4. September NFIB Small Business Optimism — Tuesday
While the consumer has proven resilient to negative headlines and continues to spend and carry the economic load, the business community has been a little more reluctant with trade uncertainties and tariffs. Large businesses have pulled back on investments for the better part of a year while small businesses have continued to express confidence but that has been trending a bit lower lately. The NFIB Small Business Optimism Index peaked at 108.8 in August 2018 and the twelve-month low was 101.2 back in January. Expectations for September are for the index to print a 103.1 which is the same as the August reading. The average for the past year has been 104.1 so a slightly below average reading is expected but not a material decline in confidence is expected.
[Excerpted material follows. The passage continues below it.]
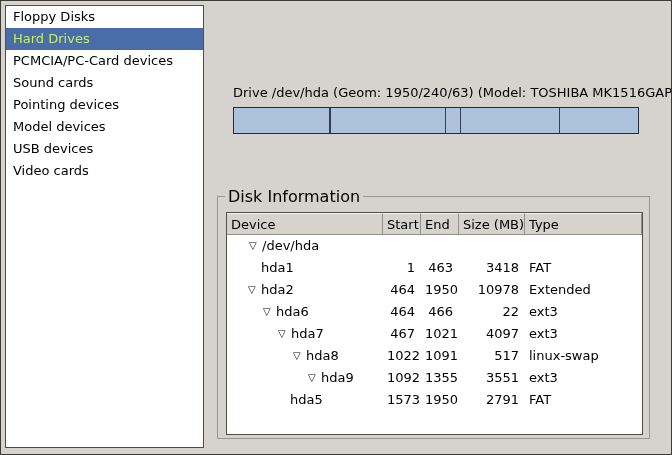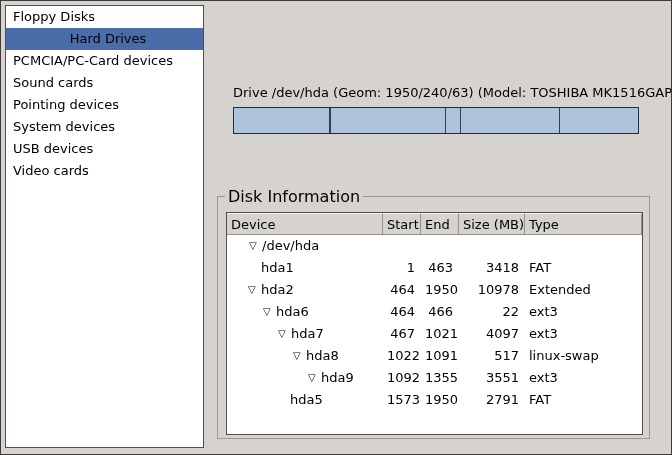"Hard Drives" .sidebar-item.selected { color: #000000 -> #bef264; text-align: center -> none }
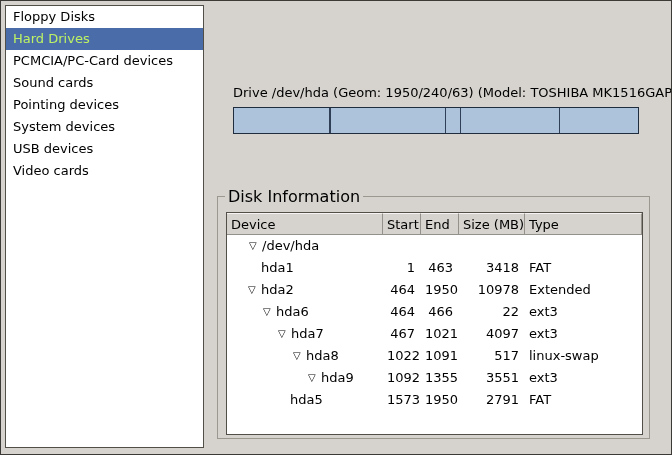"System devices" div.sidebar-item { text: System -> Model }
With consumer consumption two-thirds of the economy, readings on consumer confidence are an early tell on future spending. If confidence readings start to trend lower it’s definitely a warning sign that the consumer may be close to pulling back. The preliminary October read from the University of Michigan on sentiment is expected to be 92.0 versus 93.2 in August. The high print was a 101.4 in March of 2018 when tax cut euphoria was running high. The October print, if it comes as expected, would mostly mirror the September result and after a steep drop in August would add some stability to the reading. The average over the past year has been 96.2 so a slightly below average print is expected but nothing to denote a material drop in confidence. Inflation estimates are expected at 2.8% for the 1yr period and 2.4% for the 5-10yr horizon.